The Institute of Amicable Deference has no words for at least one unsettling incident


January 21, 2007|By JANET GILBERT

If her majesty, the queen of England, stopped by, I would greet her with amicable deference. I treat most people I meet for the first time with amicable deference, including the carpet-cleaning technician who came to an appointment at my home recently.

I think this is the first time her majesty has shared a paragraph with a carpet-cleaning technician.

But by juxtaposing these two individuals from strikingly different backgrounds, I am making the point that it does not matter if you come from a strikingly different background once you enter Janet's World. You will be treated with amicable deference.

This is because Janet received early and perhaps even relentless training from her parents, who pretty much wrote the curriculum for the Institute of Amicable Deference. No cookies before dinner. No whining. You will not get your way with a tantrum.

Yes, there will be many outraged letters about the following statement: Children are like dogs, and they need to be trained to conduct themselves appropriately in public. I know this because I now have a dog, and I have found that the methods from the Institute of Amicable Deference appear to be working better than the ones from Training Your New Puppy. No treats before dinner. No begging. You will not get your way by throwing a fit.

But our dog, Moose -- while almost a graduate of the Institute of Amicable Deference -- did experience some early difficulty differentiating between the backyard, for example, and every piece of carpeting in our home. Once this situation was remedied, it was time to call in the carpet-cleaning experts.

The technician appeared, at first impression, to be a fellow graduate of the institute. He was courteous and businesslike. But there was something vaguely unnerving about him -- something that seemed as if he was working strenuously to harness an impulse of some sort. I couldn't quite put my finger on it. One problem with the Institute of Amicable Deference is that it demands that we remain polite and professional, even if we sense something is amiss. So I went about my business while the carpet-cleaning technician went about his -- though he definitely made me tense, something my particular breed of dog (cupcake with legs) instantly perceived, causing him to confuse the foyer rug with the front yard one last time.

When the technician was finished, I asked if I could purchase one of the cans of cleaner his company sells. He went out to his truck to get one.

I was writing my check when he returned. I looked up and asked: "Is it safe around pets?"

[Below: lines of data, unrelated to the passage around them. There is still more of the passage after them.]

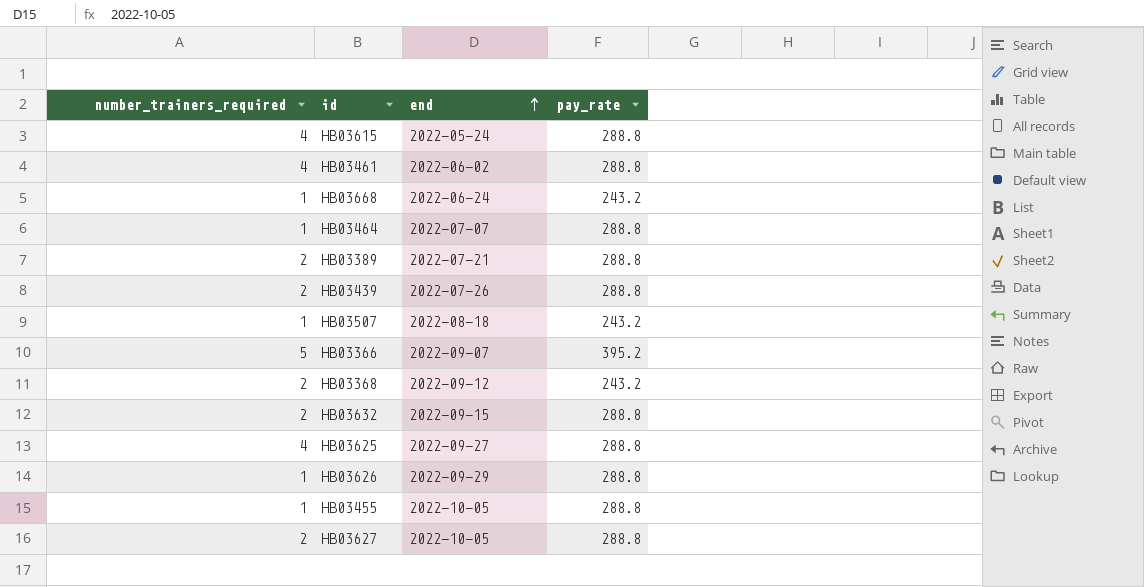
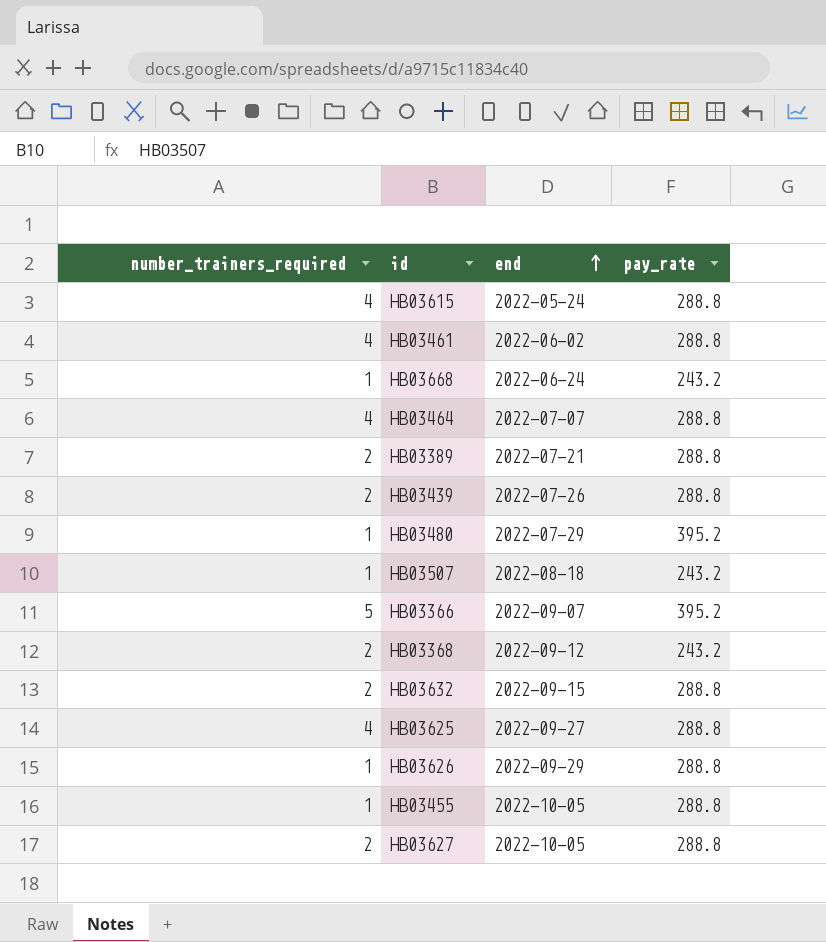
HB03464 | number_trainers_required: 1 -> 4
row HB03480: none -> 1 | 2022-07-29 | 395.2

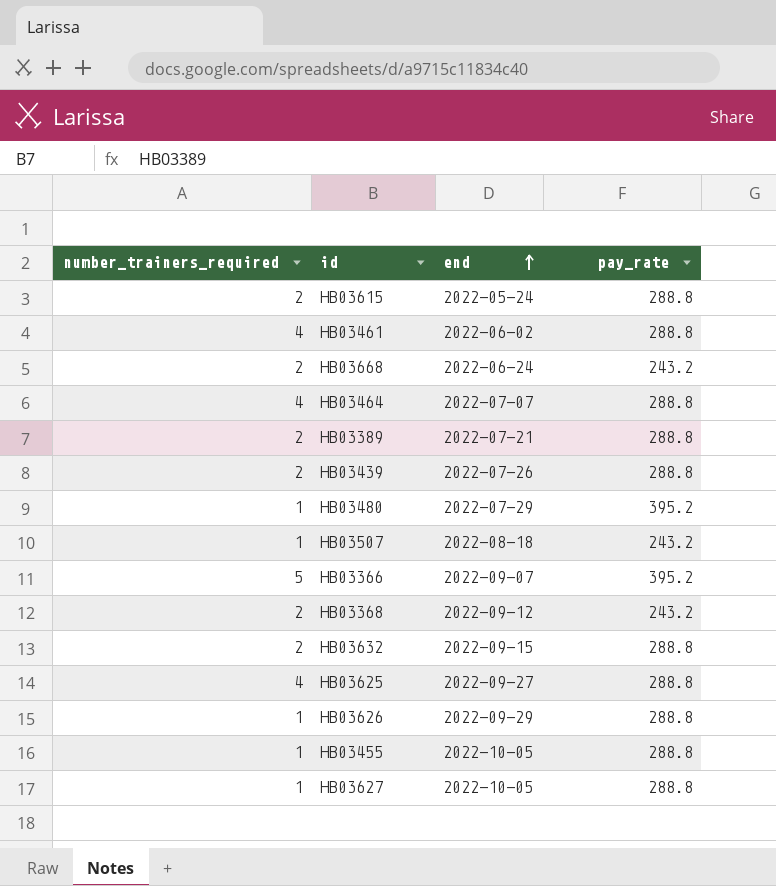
HB03615 | number_trainers_required: 4 -> 2
HB03668 | number_trainers_required: 1 -> 2
HB03627 | number_trainers_required: 2 -> 1

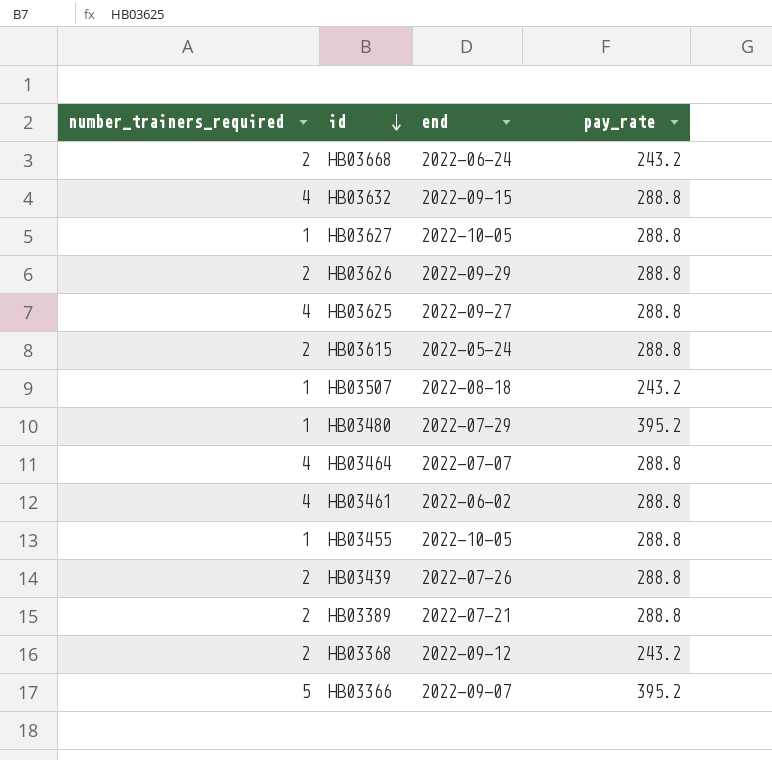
row order: end ascending -> id descending
HB03632 | number_trainers_required: 2 -> 4
HB03626 | number_trainers_required: 1 -> 2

Before I could finish signing my name, he whipped the aerosol can up to his mouth, squirted in a generous amount of the cleaning foam, swallowed it, licked his lips and beamed.

"Wow!" I said.

He seemed to want to hear more, but I couldn't think of a thing to say. I did my best Ellen DeGeneres: "Well, I am just ... truly ... that was spectacular. ... I just have nothing to say to that!"

"Most people don't," he said, proudly.

"Well, it's got to be safe around pets, if you can eat it!" I said.

"Yes, ma'am," he said, grinning.

I was out of small talk. I was trying to think of the Institute of Amicable Deference's polite phrase for "Get out of my house this instant!"

My family laughed callously at my telling of this unsettling incident, unconcerned that a side-effect of ingesting spot remover could be finding me in the trunk of a car in a distant state. This prompted my daughter to take out the bottle and review its label's warnings, which include: "Keep out of reach of children, avoid contact, flush with water."

"I guess I should have offered him a drink," I said. "But I'm afraid he would have asked for a squirt of Cascade."